● WHAT YOU NEED TO DO:
Each line of the records that includes "Mārča" should be found and copied.

● RECORDED DATA:
^^^^^^^^

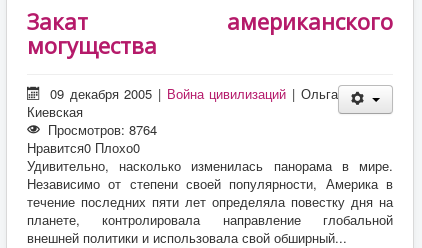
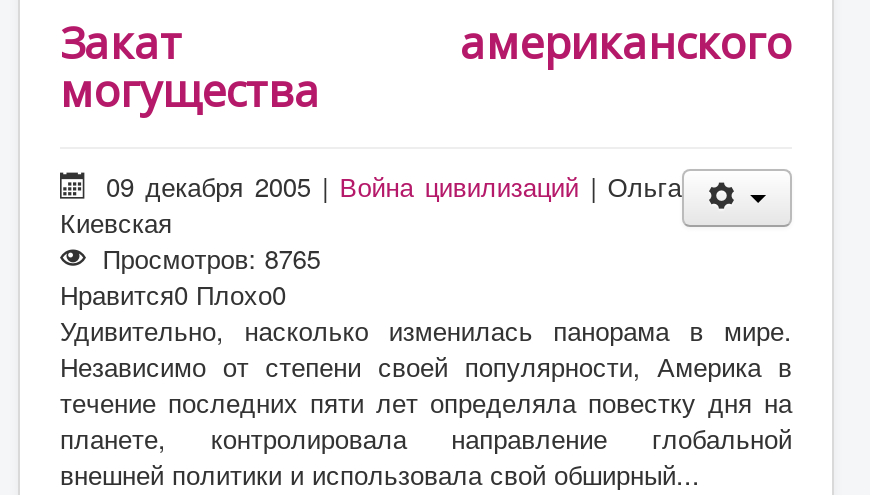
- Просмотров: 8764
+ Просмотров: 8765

^^^^^^^^

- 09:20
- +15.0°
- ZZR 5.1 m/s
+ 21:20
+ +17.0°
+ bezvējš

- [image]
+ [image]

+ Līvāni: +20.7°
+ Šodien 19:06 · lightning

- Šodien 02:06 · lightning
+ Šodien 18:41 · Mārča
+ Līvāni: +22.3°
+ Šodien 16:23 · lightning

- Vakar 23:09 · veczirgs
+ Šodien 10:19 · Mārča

^^^^^^^^

● FINISHED TASK:
+ Šodien 18:41 · Mārča
+ Šodien 10:19 · Mārča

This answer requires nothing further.